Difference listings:
================
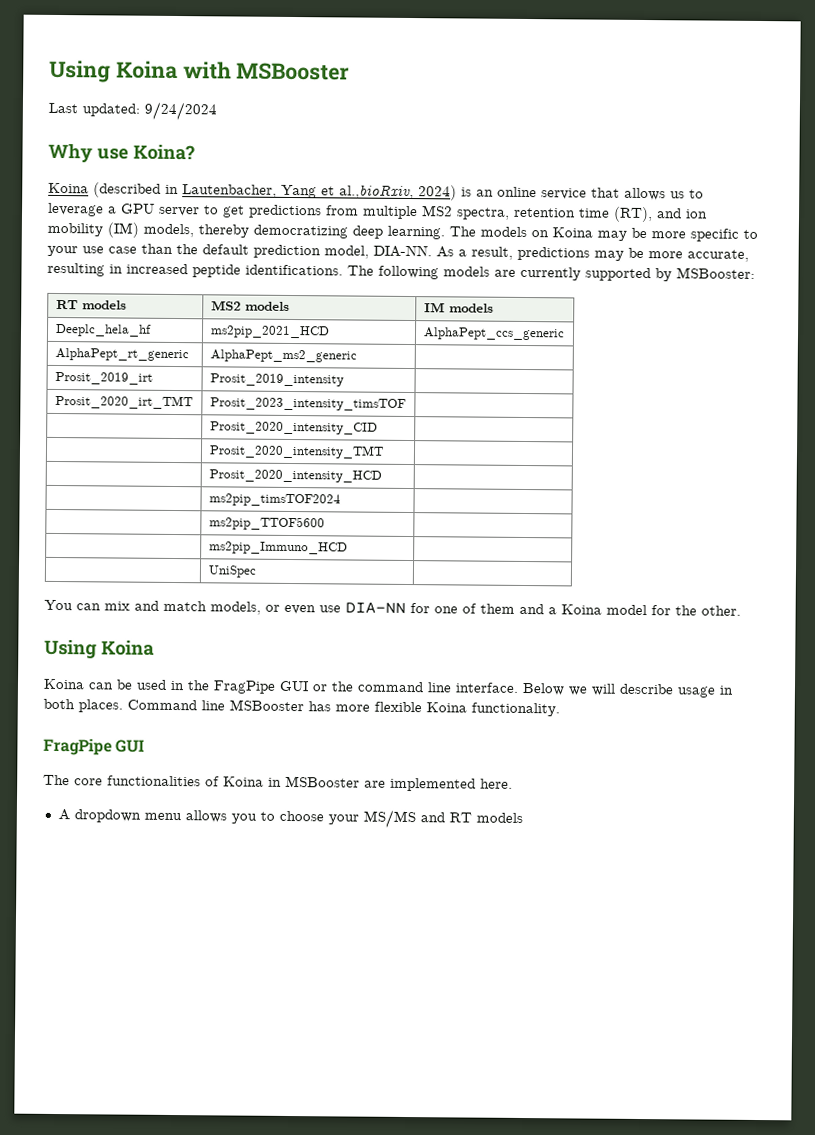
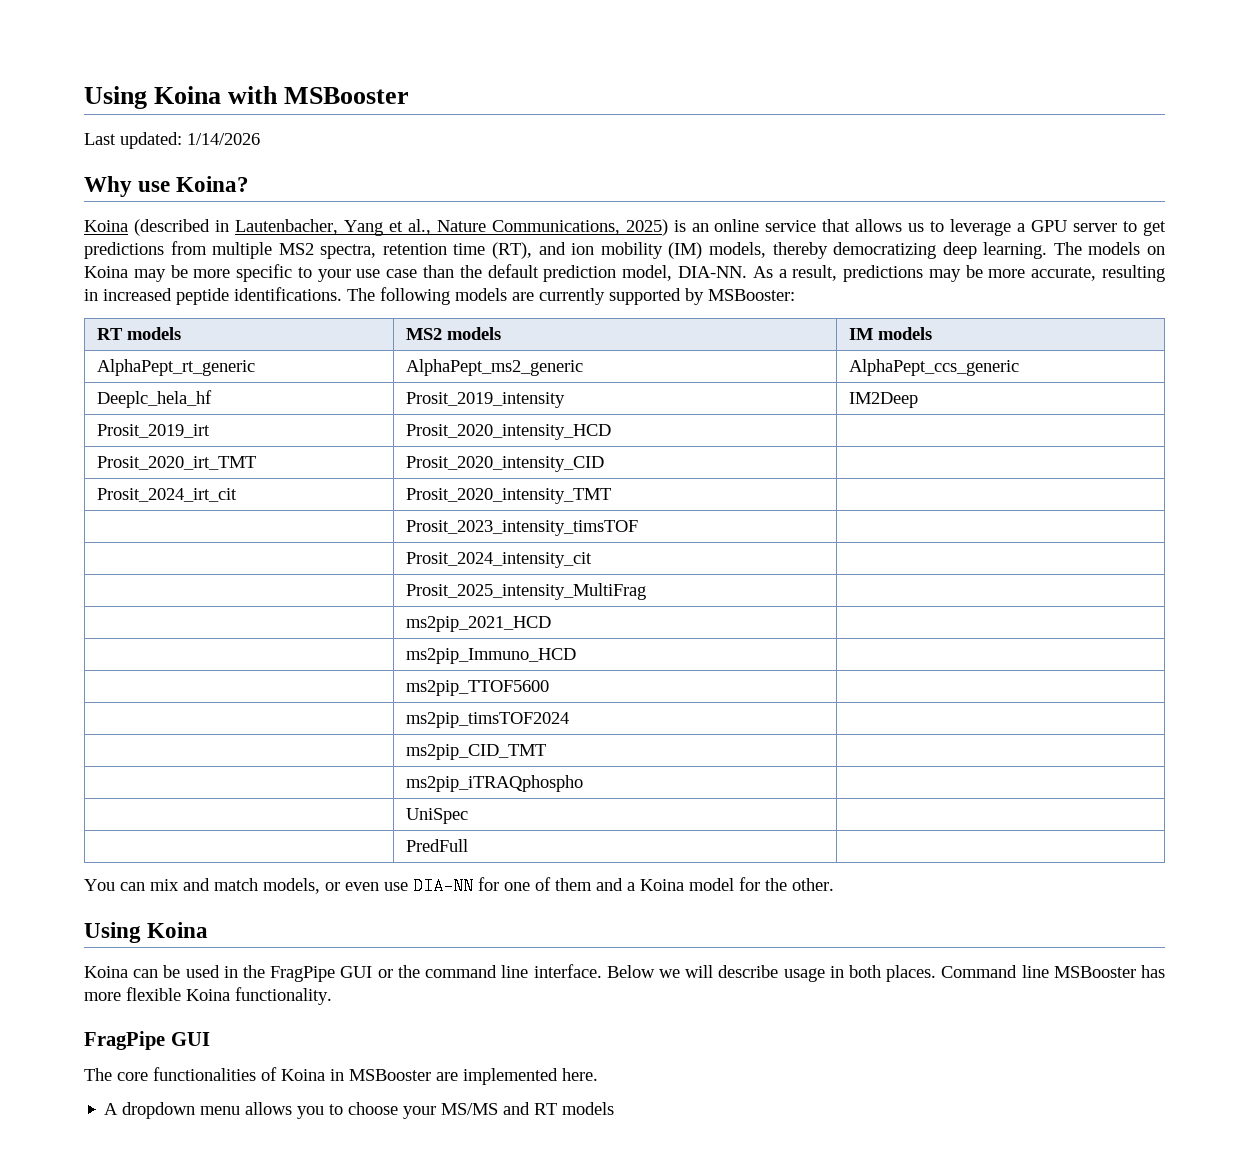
- Last updated: 9/24/2024
+ Last updated: 1/14/2026
- Koina (described in Lautenbacher, Yang et al.,bioRxiv, 2024) is an online service that allows us to leverage a GPU server to get predictions from multiple MS2 spectra, retention time (RT), and ion mobility (IM) models, thereby democratizing deep learning.
+ Koina (described in Lautenbacher, Yang et al., Nature Communications, 2025) is an online service that allows us to leverage a GPU server to get predictions from multiple MS2 spectra, retention time (RT), and ion mobility (IM) models, thereby democratizing deep learning.
- Deeplc_hela_hf | ms2pip_2021_HCD | AlphaPept_ccs_generic
- AlphaPept_rt_generic | AlphaPept_ms2_generic |
+ AlphaPept_rt_generic | AlphaPept_ms2_generic | AlphaPept_ccs_generic
+ Deeplc_hela_hf | Prosit_2019_intensity | IM2Deep
- Prosit_2019_irt | Prosit_2019_intensity |
+ Prosit_2019_irt | Prosit_2020_intensity_HCD |
- Prosit_2020_irt_TMT | Prosit_2023_intensity_timsTOF |
- | Prosit_2020_intensity_CID |
- | Prosit_2020_intensity_TMT |
- | Prosit_2020_intensity_HCD |
+ Prosit_2020_irt_TMT | Prosit_2020_intensity_CID |
+ Prosit_2024_irt_cit | Prosit_2020_intensity_TMT |
+ | Prosit_2023_intensity_timsTOF |
+ | Prosit_2024_intensity_cit |
+ | Prosit_2025_intensity_MultiFrag |
+ | ms2pip_2021_HCD |
+ | ms2pip_Immuno_HCD |
+ | ms2pip_TTOF5600 |
- | ms2pip_TTOF5600 |
- | ms2pip_Immuno_HCD |
+ | ms2pip_CID_TMT |
+ | ms2pip_iTRAQphospho |
+ | PredFull |

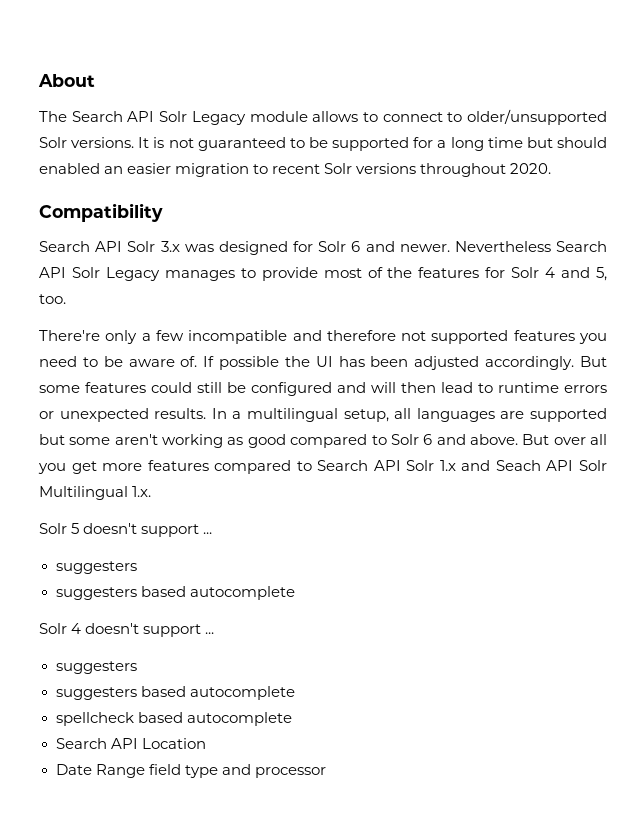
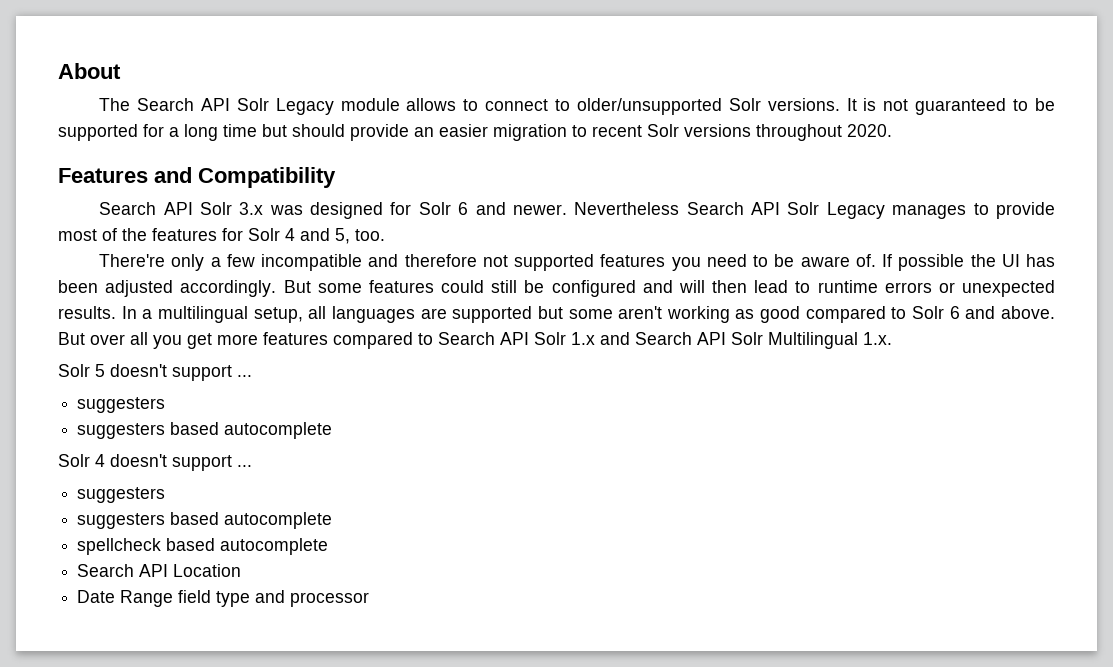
- It is not guaranteed to be supported for a long time but should enabled an easier migration to recent Solr versions throughout 2020.
+ It is not guaranteed to be supported for a long time but should provide an easier migration to recent Solr versions throughout 2020.
- Compatibility
+ Features and Compatibility
- But over all you get more features compared to Search API Solr 1.x and Seach API Solr Multilingual 1.x.
+ But over all you get more features compared to Search API Solr 1.x and Search API Solr Multilingual 1.x.

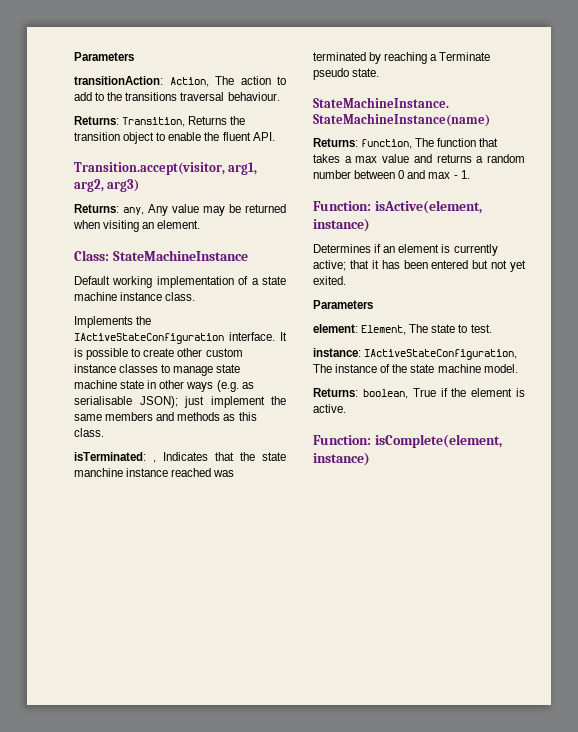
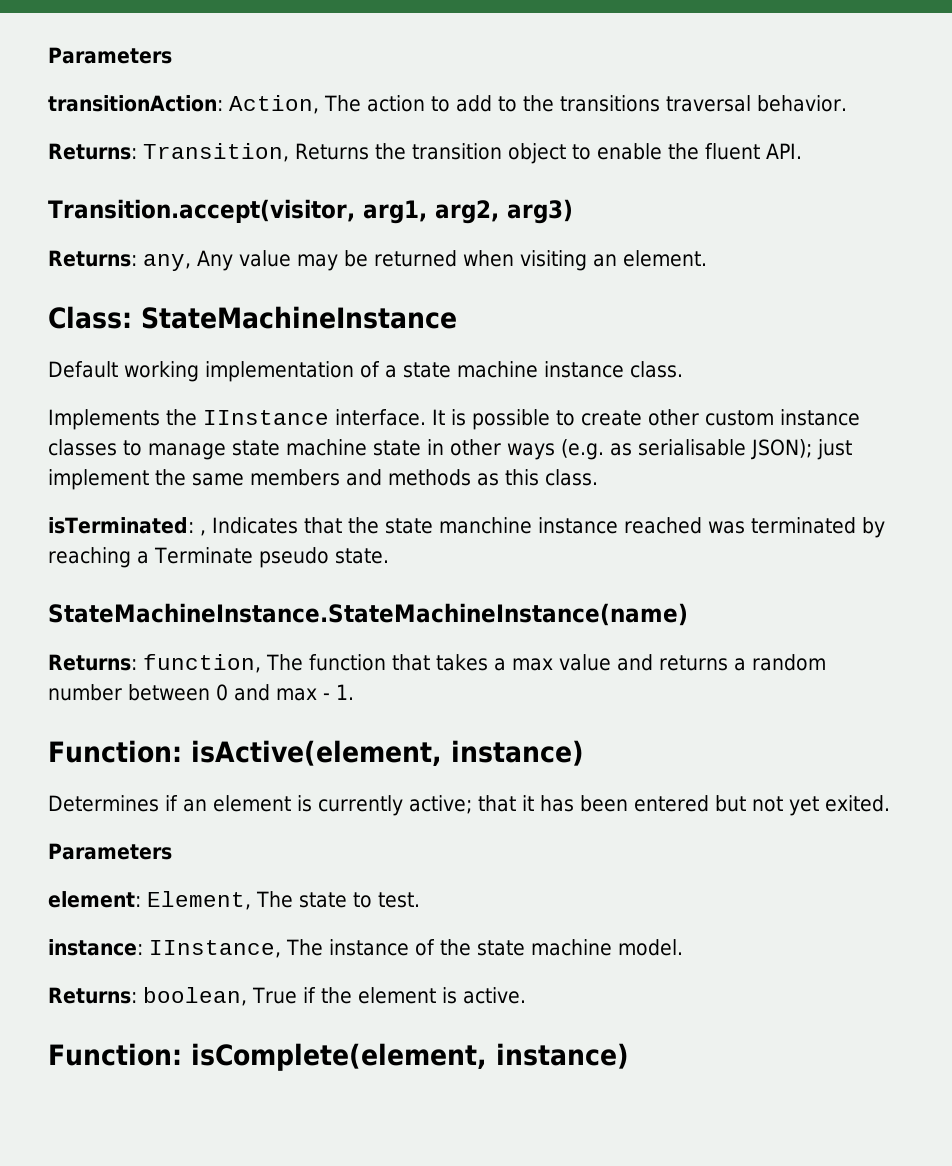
- transitionAction: Action, The action to add to the transitions traversal behaviour.
+ transitionAction: Action, The action to add to the transitions traversal behavior.
- Implements the IActiveStateConfiguration interface.
+ Implements the IInstance interface.
- instance: IActiveStateConfiguration, The instance of the state machine model.
+ instance: IInstance, The instance of the state machine model.

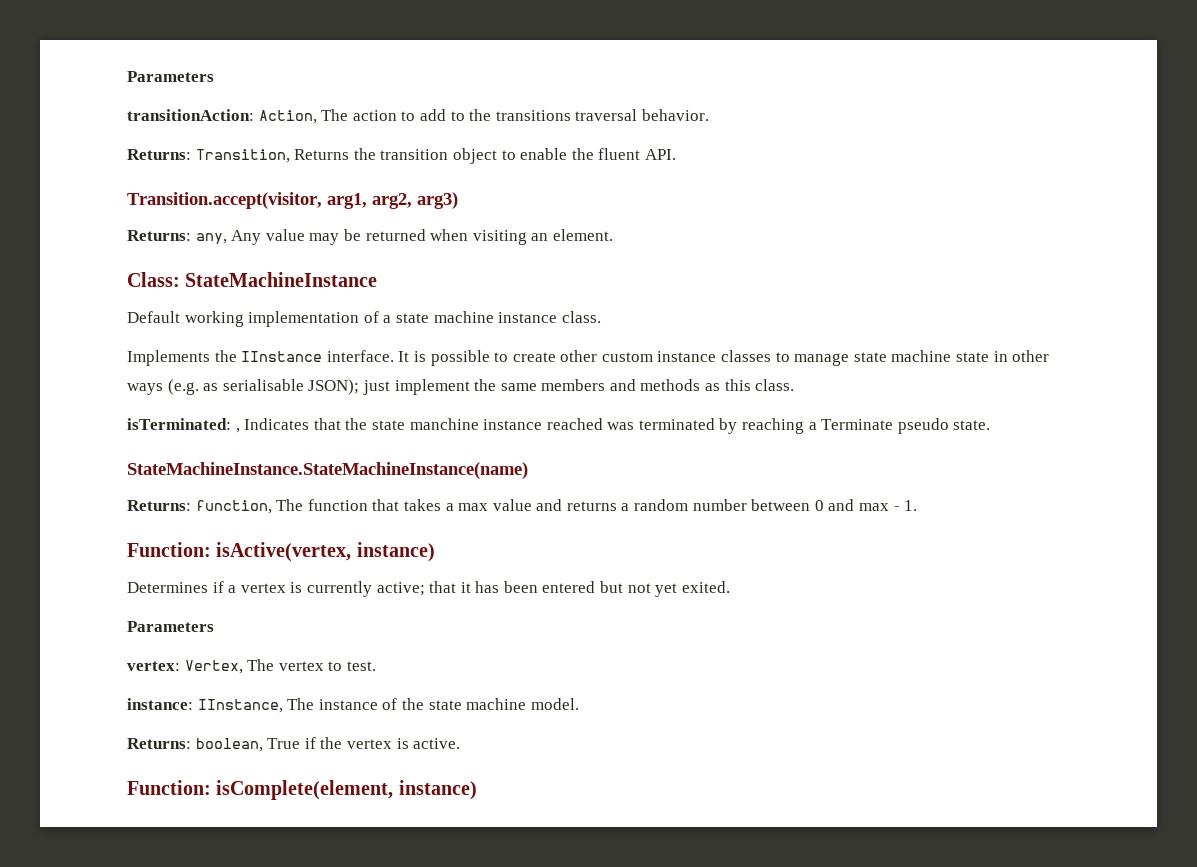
- Function: isActive(element, instance)
+ Function: isActive(vertex, instance)
- Determines if an element is currently active; that it has been entered but not yet exited.
+ Determines if a vertex is currently active; that it has been entered but not yet exited.
- element: Element, The state to test.
+ vertex: Vertex, The vertex to test.
- Returns: boolean, True if the element is active.
+ Returns: boolean, True if the vertex is active.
================
Report each line above containing the string "isActive".

- Exercise answer:
- Function: isActive(element, instance)
+ Function: isActive(vertex, instance)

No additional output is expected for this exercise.